## AIM OF THE TASK
In the records below, find the line holding "- .env.local 파일에 유효한 API 키가 설정되어 있는지 확인" and the line holding "- ☐ 즐겨찾기/북마크 기능". Set down both, with every line between them, exactly.

*** EXERCISE DATA Section Begins ***

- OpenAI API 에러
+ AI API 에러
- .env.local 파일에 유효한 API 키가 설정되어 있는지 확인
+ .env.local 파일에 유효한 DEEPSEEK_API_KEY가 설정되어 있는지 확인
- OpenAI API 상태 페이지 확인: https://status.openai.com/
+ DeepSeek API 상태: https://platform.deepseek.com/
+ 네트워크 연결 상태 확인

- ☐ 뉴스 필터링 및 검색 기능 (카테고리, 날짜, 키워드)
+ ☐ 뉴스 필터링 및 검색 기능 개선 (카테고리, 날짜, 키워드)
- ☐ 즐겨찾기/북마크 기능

*** EXERCISE DATA Section Ends ***
*** EXERCISE DATA Section Begins ***

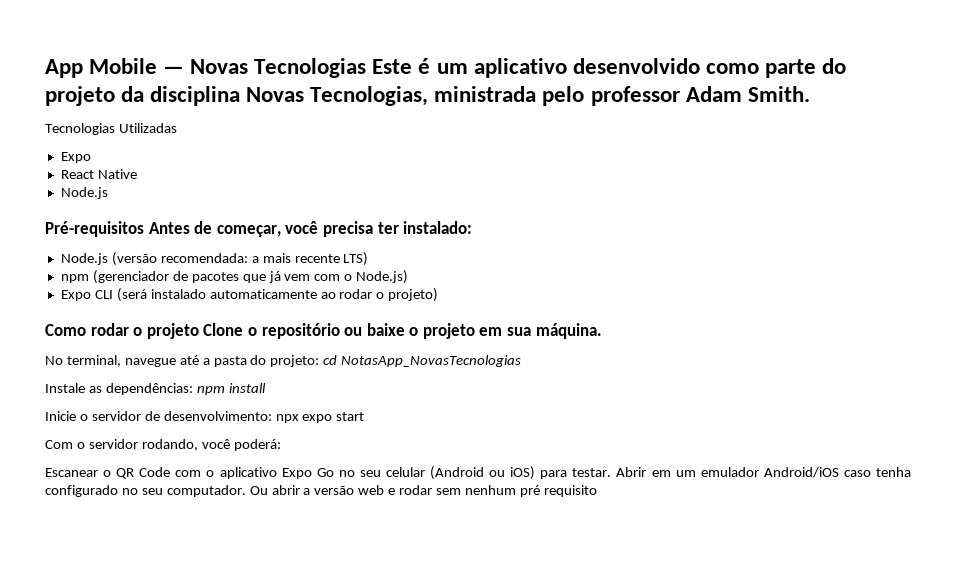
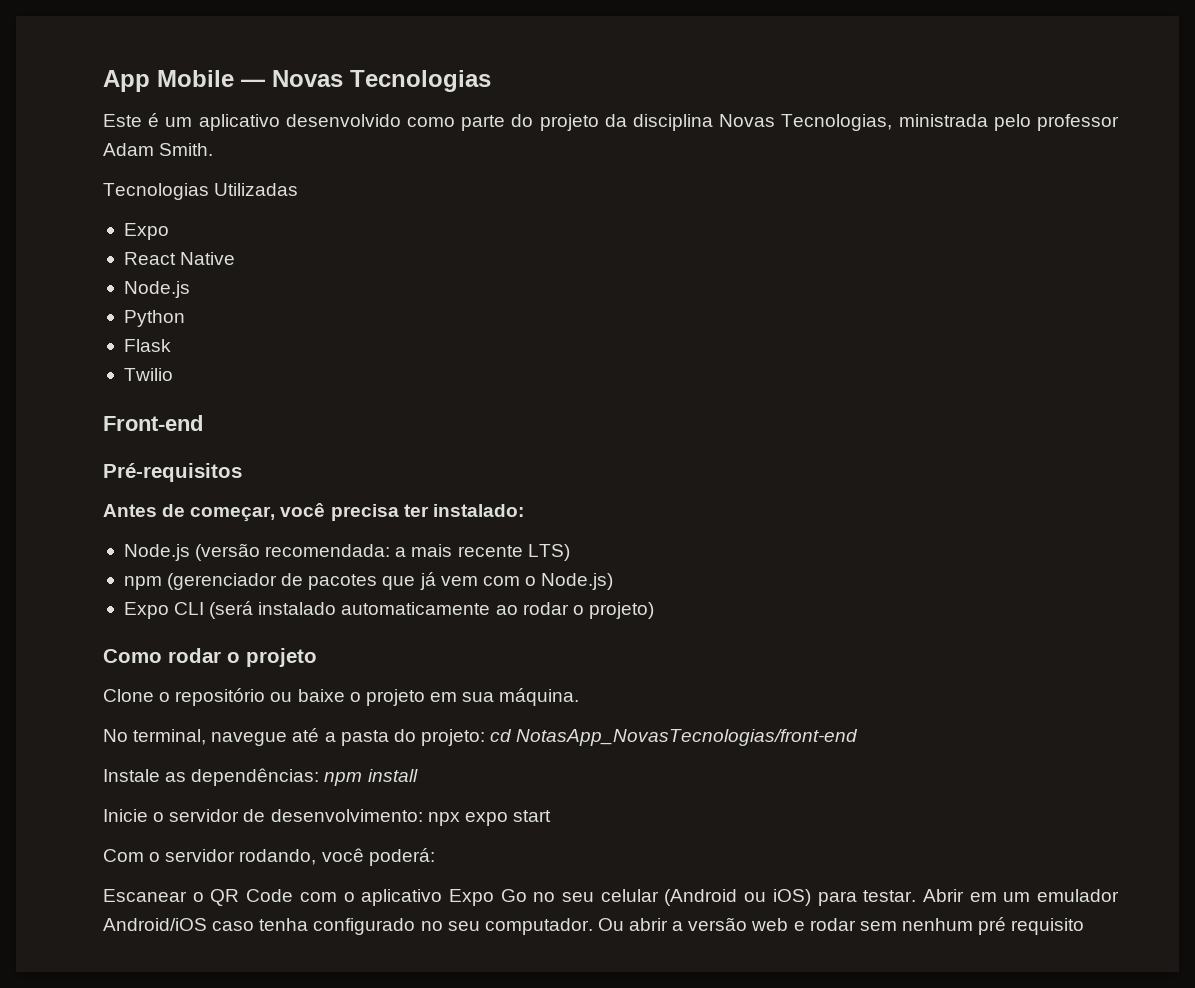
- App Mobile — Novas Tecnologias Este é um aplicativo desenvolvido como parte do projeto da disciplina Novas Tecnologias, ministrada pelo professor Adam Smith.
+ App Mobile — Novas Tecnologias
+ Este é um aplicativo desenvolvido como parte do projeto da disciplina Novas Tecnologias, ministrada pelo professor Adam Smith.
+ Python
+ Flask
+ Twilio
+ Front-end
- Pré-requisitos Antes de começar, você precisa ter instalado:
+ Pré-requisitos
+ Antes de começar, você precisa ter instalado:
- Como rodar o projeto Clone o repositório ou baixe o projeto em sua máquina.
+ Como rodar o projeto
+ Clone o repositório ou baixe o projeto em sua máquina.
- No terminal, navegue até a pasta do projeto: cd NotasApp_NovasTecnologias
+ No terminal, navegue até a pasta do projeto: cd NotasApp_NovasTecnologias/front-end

*** EXERCISE DATA Section Ends ***

## EXERCISE OUTPUT
- .env.local 파일에 유효한 API 키가 설정되어 있는지 확인
+ .env.local 파일에 유효한 DEEPSEEK_API_KEY가 설정되어 있는지 확인
- OpenAI API 상태 페이지 확인: https://status.openai.com/
+ DeepSeek API 상태: https://platform.deepseek.com/
+ 네트워크 연결 상태 확인

- ☐ 뉴스 필터링 및 검색 기능 (카테고리, 날짜, 키워드)
+ ☐ 뉴스 필터링 및 검색 기능 개선 (카테고리, 날짜, 키워드)
- ☐ 즐겨찾기/북마크 기능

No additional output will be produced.